On this week’s What’s The Point, Loh discusses his team, explains how he sees the Olympiad victory inspiring people to take up math, and presents a sample problem for listeners to solve (good luck).

Stream or download the full episode above, or subscribe using your favorite podcast app. Below, a partial transcript of the conversation.

Learning new ways to think about math

Jody Avirgan: I read that one of your innovations as coach was bringing in people from the rest of the world to train in the U.S.

Po-Shen Loh: Yes. In fact, when I was on the team in 1999 … [we were] brought to train with the Romanians, in Romania, because the national coach of the United States at that time had grown up [there]. That was very impactful for me.

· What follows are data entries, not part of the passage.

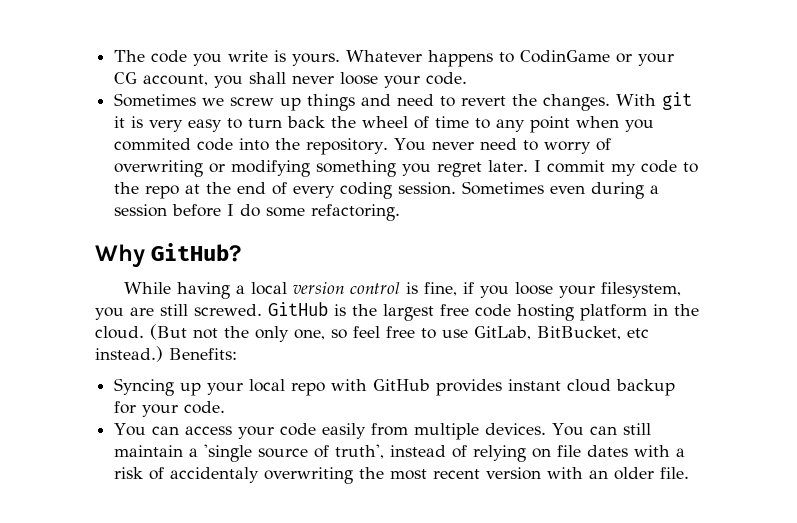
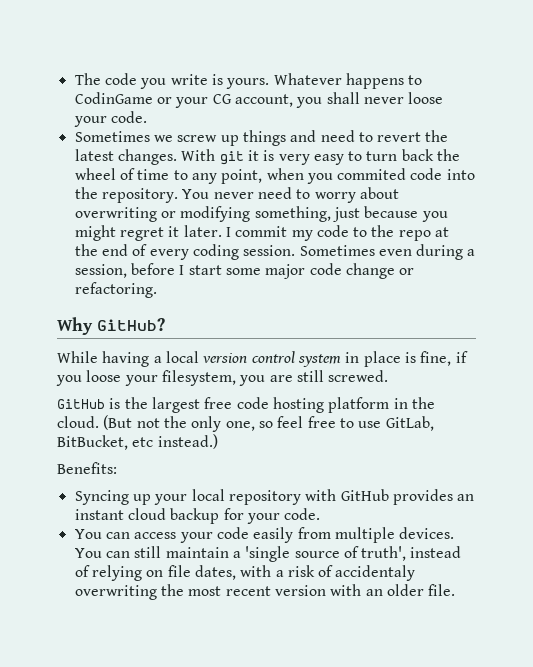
(538, 100) none -> [74,149,114,161] latest
[530,116,571,133] point -> [221,169,263,184] point,
[596,138,612,151] of -> [359,187,399,199] about
[316,160,483,177] something you regret -> [254,206,448,222] [74,225,180,241] something, just because you might regret it
[114,204,168,217] session -> [74,264,127,278] session,
[240,204,306,217] do some -> [188,263,415,279] start some major code change or
(401, 288) none -> [297,351,401,367] system in place
(262, 310) none -> (389, 376) //
(163, 354) none -> (218, 441) //
[291,382,326,396] repo -> [228,490,301,505] repository
(503, 387) none -> [457,494,475,501] an
[587,445,629,457] dates -> [194,565,236,580] dates,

It was really interesting to meet our compatriots from other countries — not in a competitive atmosphere, but a collaborative one.

Avirgan: Are there differences in the way that different countries approach mathematical thinking? I imagine that a lot of people think of math as fairly standardized and universal. So what do you actually learn from another country’s mathematicians?

Loh: You learn things in the same way that you learn from meeting another country’s “X.” Meeting someone from another country automatically broadens your worldview. And especially in the next century, which [these kids] are going to be living in, they will be living in an increasingly globalized environment. So I thought it would be good and healthy for people to start thinking of the world as something much bigger than just the United States.

Avirgan: But are you saying, in a mathematical sense, you’re also learning about a different culture? Would a Romanian approach a problem differently than an American would?

Loh: Actually, they might. You gain from diversity, period. [But] different people also approach different [math] questions in different ways. Some people take a very computational approach, where they know it’s going to work and they are going to do whatever it takes to beat out the answer. Other types of people want to find the most elegant way to see why it’s true. So some people want to solve the question, just to solve it, no matter how messy the solution is. And some people are looking for that insight for why this is true. But that might be a more risky approach, because it might take longer. But you’re very satisfied with it at the end.

Increasing the diversity of U.S. mathletes

Loh: Diversity is extremely important, because you need to see different ideas in order to come up with new ideas. Monoculture is generally not very innovative. So when we choose people for these programs, we actually do it on an anonymous basis.

That said, we do recognize the need to increase the diversity [of the] pipeline [of candidates.] So the first thing we decided to approach was the gender balance because there was a particular inroad we could use. The questions that we [encounter in competition] are not the types of questions you typically see in a school’s standardized test. So it’s entirely possible that there are many people who might not qualify into the training program, under normal circumstances, because they hadn’t had that experience with the standard type of questions. But with another month of training, with more general mathematical techniques, [they] would possibly be very strong.

And so … we specifically brought in women who would be able to experience this [type of] training in a way that they might not have seen in high school. And we found that even if we brought in women who were “below” the normal cutoff, at the end of the program, their performance was in the middle of the pack. Which validates the hypothesis that if we only look at people based on their general performance on things that are close to what they are doing in high school, that may not correlate with their performance when it comes to abstract reasoning and coming up with proofs.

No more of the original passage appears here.